Below are the records; copy out every line that holds the word "different".

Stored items
* * * *

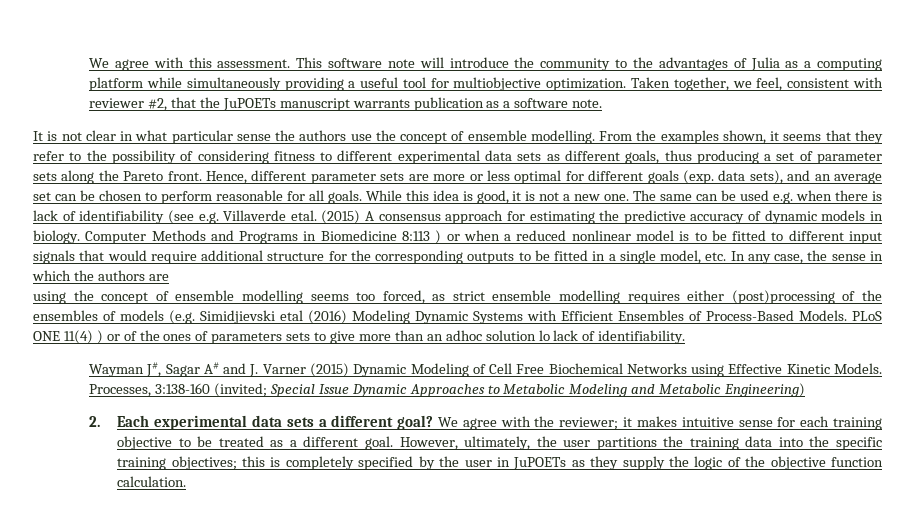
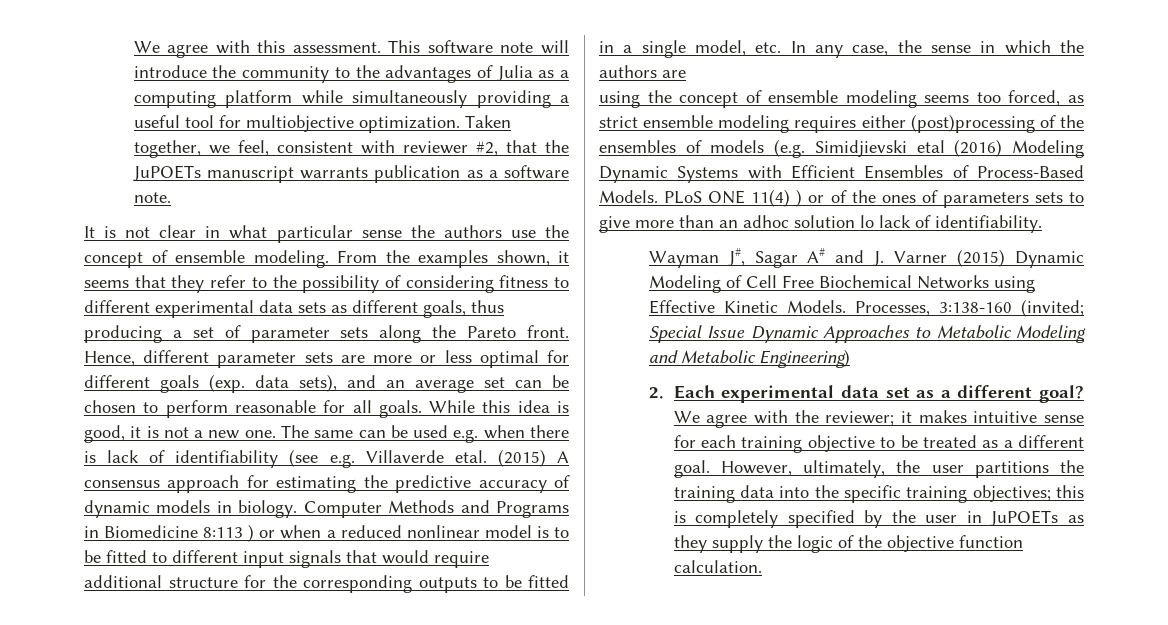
- It is not clear in what particular sense the authors use the concept of ensemble modelling.
+ It is not clear in what particular sense the authors use the concept of ensemble modeling.
- using the concept of ensemble modelling seems too forced, as strict ensemble modelling requires either (post)processing of the ensembles of models (e.g. Simidjievski etal (2016) Modeling Dynamic Systems with Efficient Ensembles of Process-Based Models.
+ using the concept of ensemble modeling seems too forced, as strict ensemble modeling requires either (post)processing of the ensembles of models (e.g. Simidjievski etal (2016) Modeling Dynamic Systems with Efficient Ensembles of Process-Based Models.
- 2. Each experimental data sets a different goal?
+ 2. Each experimental data set as a different goal?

* * * *

> [The answer]:
- 2. Each experimental data sets a different goal?
+ 2. Each experimental data set as a different goal?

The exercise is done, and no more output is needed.